By taking tiny steps towards ‘busting out’  in public, you will be normalising breastfeeding, you will be helping to desensitise the people who think breastfeeding is a ‘private’ act that should be done in bathrooms, bedrooms and toilets, like peeing or having sex. And you will be making things just that little bit easier for other mothers too. Soon, it might be normal to feed your baby, just as nature intended, wherever, whenever, without making headlines because some dumb twit has asked you to ‘cover 'em up’ or suggested you should be ‘discreet’ in case you make somebody else feel uncomfortable.

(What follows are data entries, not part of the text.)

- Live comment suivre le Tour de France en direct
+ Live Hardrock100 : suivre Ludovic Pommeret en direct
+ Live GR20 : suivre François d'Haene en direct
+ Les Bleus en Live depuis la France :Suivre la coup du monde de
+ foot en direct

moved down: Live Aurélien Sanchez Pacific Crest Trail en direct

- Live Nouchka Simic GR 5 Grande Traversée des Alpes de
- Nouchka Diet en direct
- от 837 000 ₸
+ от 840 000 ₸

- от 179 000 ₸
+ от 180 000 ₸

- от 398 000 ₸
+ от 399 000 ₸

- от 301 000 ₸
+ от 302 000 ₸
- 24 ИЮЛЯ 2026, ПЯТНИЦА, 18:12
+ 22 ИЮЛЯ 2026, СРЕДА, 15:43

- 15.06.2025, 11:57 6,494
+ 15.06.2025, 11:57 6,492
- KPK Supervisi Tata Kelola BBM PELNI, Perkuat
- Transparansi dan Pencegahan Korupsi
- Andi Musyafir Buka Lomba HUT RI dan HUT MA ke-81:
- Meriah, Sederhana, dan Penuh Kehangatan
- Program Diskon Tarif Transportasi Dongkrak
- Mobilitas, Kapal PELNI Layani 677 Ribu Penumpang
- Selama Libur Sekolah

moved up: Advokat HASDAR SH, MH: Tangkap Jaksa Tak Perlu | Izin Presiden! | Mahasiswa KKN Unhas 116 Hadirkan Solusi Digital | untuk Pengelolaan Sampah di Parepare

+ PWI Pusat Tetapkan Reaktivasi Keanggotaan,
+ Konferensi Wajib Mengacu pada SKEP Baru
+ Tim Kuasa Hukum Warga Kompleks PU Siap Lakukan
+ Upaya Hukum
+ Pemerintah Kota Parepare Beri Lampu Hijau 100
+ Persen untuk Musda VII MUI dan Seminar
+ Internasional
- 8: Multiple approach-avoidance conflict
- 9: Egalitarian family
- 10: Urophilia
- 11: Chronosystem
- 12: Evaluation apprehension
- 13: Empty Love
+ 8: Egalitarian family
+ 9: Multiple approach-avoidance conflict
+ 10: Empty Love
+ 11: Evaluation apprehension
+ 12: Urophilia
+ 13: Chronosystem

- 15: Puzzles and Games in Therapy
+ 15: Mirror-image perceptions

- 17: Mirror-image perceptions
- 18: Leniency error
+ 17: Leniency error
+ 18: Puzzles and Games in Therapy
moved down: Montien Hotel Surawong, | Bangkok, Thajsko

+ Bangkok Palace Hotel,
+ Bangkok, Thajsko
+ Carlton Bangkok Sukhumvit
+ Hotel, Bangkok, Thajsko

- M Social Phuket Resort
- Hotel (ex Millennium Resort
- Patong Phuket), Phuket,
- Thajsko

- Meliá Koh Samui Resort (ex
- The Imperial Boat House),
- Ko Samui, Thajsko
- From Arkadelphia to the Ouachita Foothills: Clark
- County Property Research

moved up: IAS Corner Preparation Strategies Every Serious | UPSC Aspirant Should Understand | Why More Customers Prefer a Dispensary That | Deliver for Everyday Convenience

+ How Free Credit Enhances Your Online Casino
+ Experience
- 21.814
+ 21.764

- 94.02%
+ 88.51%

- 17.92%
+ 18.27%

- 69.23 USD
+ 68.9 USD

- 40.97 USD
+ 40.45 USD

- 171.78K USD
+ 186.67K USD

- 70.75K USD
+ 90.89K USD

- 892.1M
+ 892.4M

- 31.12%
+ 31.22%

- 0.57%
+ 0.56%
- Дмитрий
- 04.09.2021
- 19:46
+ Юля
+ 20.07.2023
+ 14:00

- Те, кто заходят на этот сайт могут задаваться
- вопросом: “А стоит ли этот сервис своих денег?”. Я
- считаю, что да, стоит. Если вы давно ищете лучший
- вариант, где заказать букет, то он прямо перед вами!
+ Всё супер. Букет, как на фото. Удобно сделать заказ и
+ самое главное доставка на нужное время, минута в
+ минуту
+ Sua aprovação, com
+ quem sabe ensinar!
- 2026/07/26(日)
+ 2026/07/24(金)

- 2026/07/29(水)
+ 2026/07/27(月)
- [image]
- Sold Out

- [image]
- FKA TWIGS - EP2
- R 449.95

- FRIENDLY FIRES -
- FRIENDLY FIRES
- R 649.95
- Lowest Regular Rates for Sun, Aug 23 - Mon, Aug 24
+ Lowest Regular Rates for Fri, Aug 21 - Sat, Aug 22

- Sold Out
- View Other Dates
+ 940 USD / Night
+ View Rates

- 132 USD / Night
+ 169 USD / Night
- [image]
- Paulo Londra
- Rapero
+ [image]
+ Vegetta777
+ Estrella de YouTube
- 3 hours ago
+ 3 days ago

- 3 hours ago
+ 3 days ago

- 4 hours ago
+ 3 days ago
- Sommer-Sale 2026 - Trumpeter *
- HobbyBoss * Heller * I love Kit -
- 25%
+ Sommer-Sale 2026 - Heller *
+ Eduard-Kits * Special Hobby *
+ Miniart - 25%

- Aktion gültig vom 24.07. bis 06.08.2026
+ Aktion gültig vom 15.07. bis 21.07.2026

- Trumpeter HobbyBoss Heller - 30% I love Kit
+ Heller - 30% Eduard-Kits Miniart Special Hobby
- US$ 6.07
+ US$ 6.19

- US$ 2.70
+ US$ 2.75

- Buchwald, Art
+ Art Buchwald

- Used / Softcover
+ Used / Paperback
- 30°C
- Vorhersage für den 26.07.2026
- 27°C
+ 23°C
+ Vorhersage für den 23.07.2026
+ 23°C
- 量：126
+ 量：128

Baby steps to breastfeeding in public

If you are anxious about baring your boobs or your wobbly bits (often new mums are more self-conscious about mummy tummies), try breastfeeding in front of a mirror – which clothes do you feel most comfortable wearing? Are you really baring it all, or does it just feel as though you are?

Of course there are all sorts of fancy feeding tops and ‘hooter hiders’ but you don’t need special ‘breastfeeding’ clothes. Instead of unbuttoning a shirt or pulling clothing open from the top to feed, wear a loose top or tee-shirt that can be pulled up: your baby will cover your tummy and most of your breast will be covered by your top.

If you have a bigger baby who is easily distracted and whips his head around to look at every noise, leaving your boobs dangling, check out Pinky’s Boobie Beads. These can help keep your baby focussed on feeding, and give him something to play with as you enjoy a chat after he’s finished feeding.   

Remember, other people’s hang-ups are not your responsibility. If they don’t want to see a baby eating, they can put a cover over THEIR heads!